Privatization will take place through four methods: initial public offerings, public tenders, pre-emptive rights, or other Cabinet-approved methods. Every sale must include an independent valuation.
Implementation will be managed by a Steering Committee made up of Treasury and line-ministry officials and two Authority board members.
- •Once an entity is gazetted for sale, it cannot sell or acquire assets or incur major liabilities without Treasury approval.
- •It also cannot extend credit to buyers.
Investor participation is open to both local and foreign investors, but the Treasury may set minimum Kenyan ownership levels. Government-owned corporations are barred from buying state assets, except for pension or insurance funds investing for members.

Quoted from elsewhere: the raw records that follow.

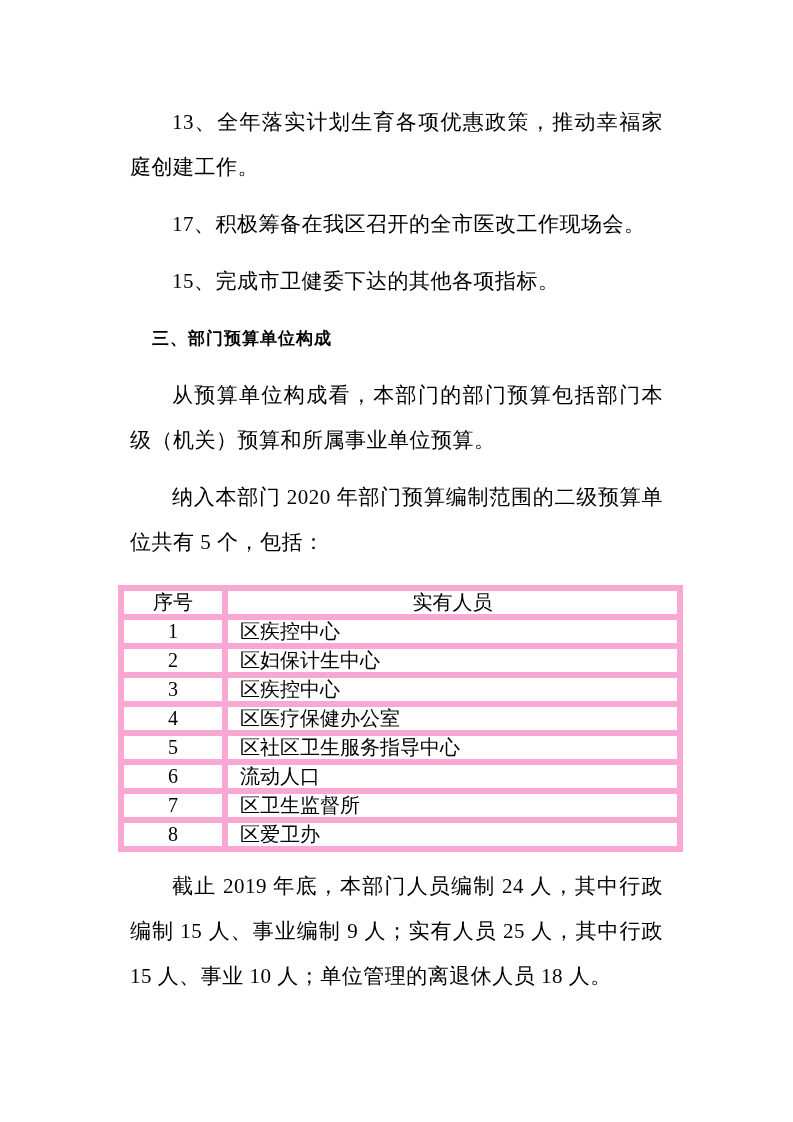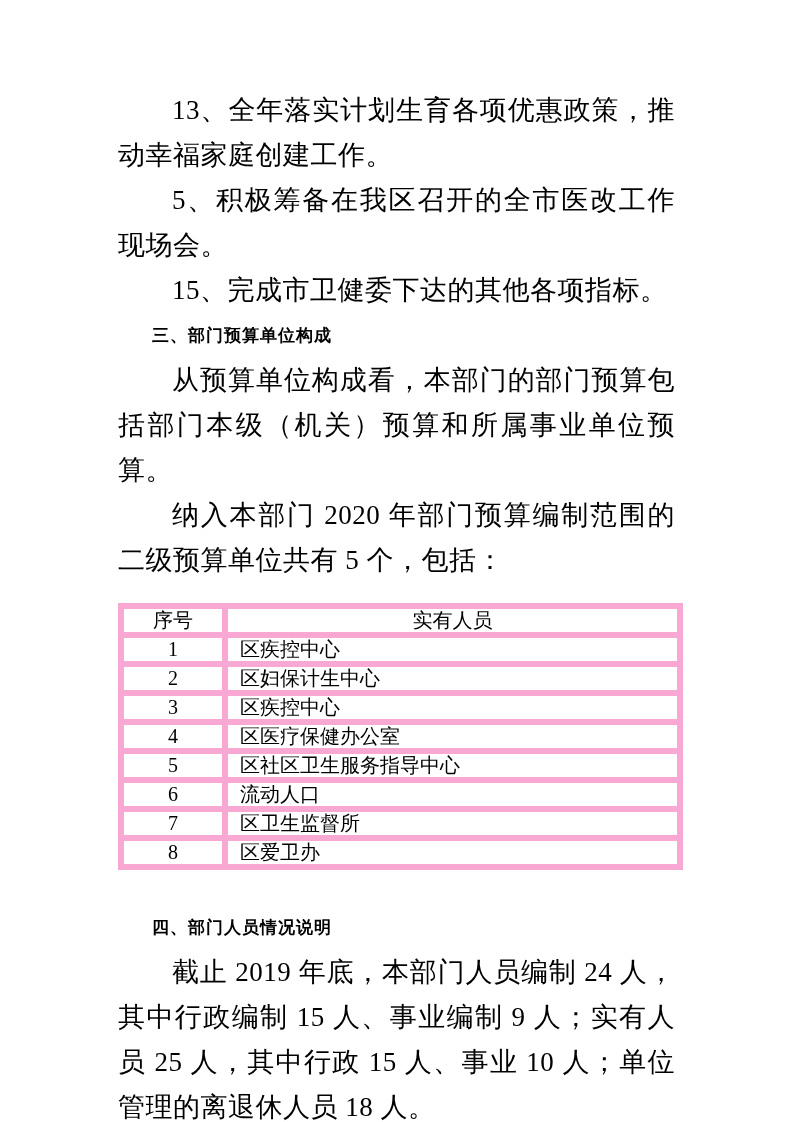"13、全年落实计划生育各项优惠政策，推动幸福家庭创建工作。" .para { font-size: 27px -> 21px; margin: 0 -> 12px }
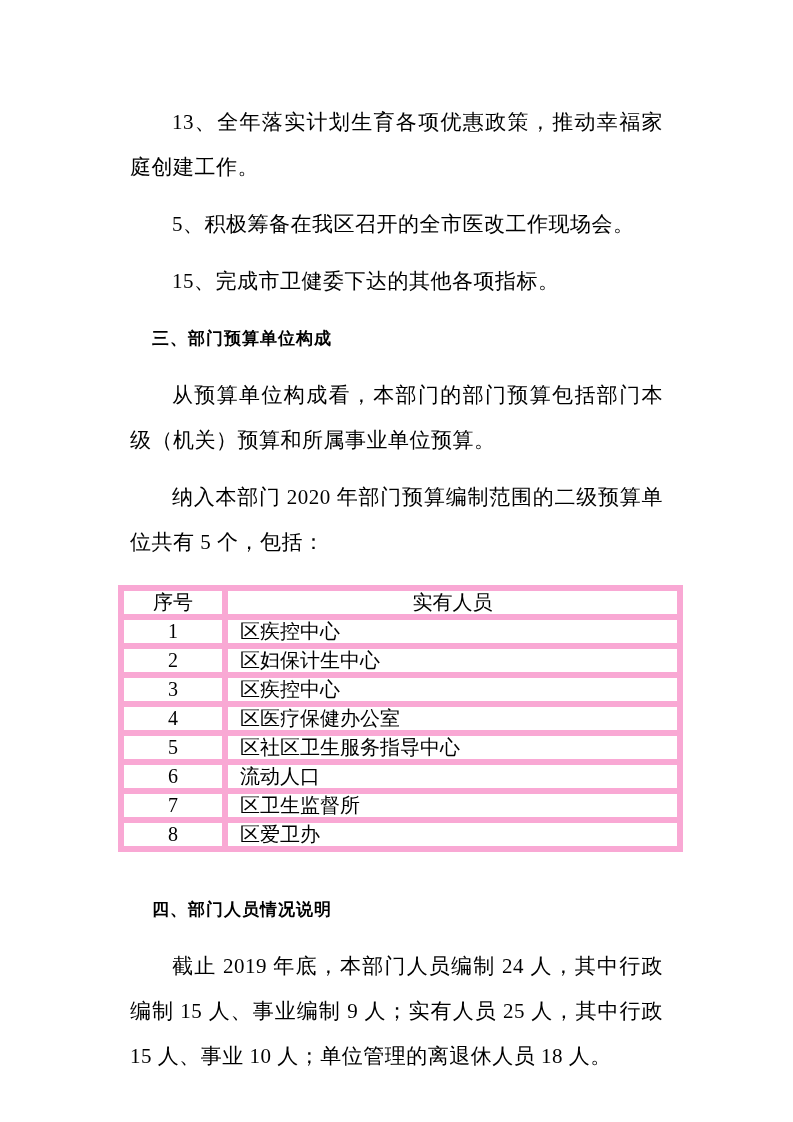"5、积极筹备在我区召开的全市医改工作现场会。" p.para { text: 5 -> 17 }
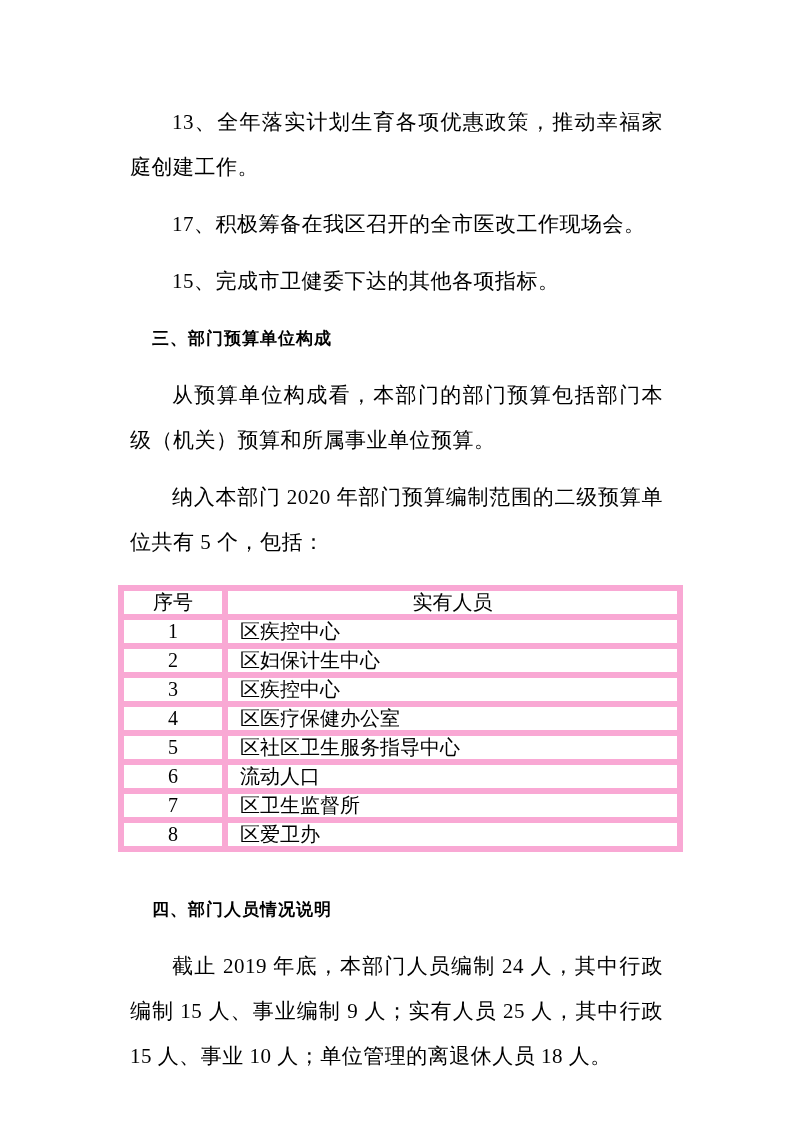"四、部门人员情况说明" h3.heading { html: <h3>四、部门人员情况说明</h3> -> none }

Exemptions, Oversight, and Proceeds
The Act excludes several types of transactions from its scope.
- •It does not apply to secondary market share sales, rights issues, internal reorganizations that dilute public ownership, sales by pension or insurance funds, or divestitures by government-linked corporations where state ownership is below 50 percent.
- •County governments are also exempt.
All proceeds from government share sales must be deposited in the Consolidated Fund.
- •If a public entity sells its shares, proceeds must first be held in an interest-bearing account and transferred to the Fund within 90 days.
- •The Authority must keep full records of every privatization and submit annual reports to the Treasury within three months of the financial year’s end.
- •The Treasury must table the report in Parliament.
Appeals, Penalties, and Institutional Transition
The law also creates a Privatization Appeals Board to resolve disputes.
- •Reviews must be filed within 15 days of a decision, and appeals resolved within 30 days.
- •The Board can annul a transaction, order a repeat process, or award costs. Final appeals go to the High Court.
The law enforces confidentiality of information and introduces penalties of up to KSh 5 million or five years in prison for falsified valuations, insider leaks, or misleading disclosures.
It also repeals the Privatization Act 2005, transferring all assets, liabilities, and staff of the former Commission to the new Authority.
- •Ongoing privatizations listed under Gazette Notice No. 8739 of 2009 will continue under the new framework.
- •By creating a professional agency, enforcing valuations, and embedding disclosure, the Privatization Act 2025 establishes Kenya’s first fully rule-based privatization system.
- •It positions asset sales as a structured policy instrument for fiscal discipline, investor confidence, and market growth.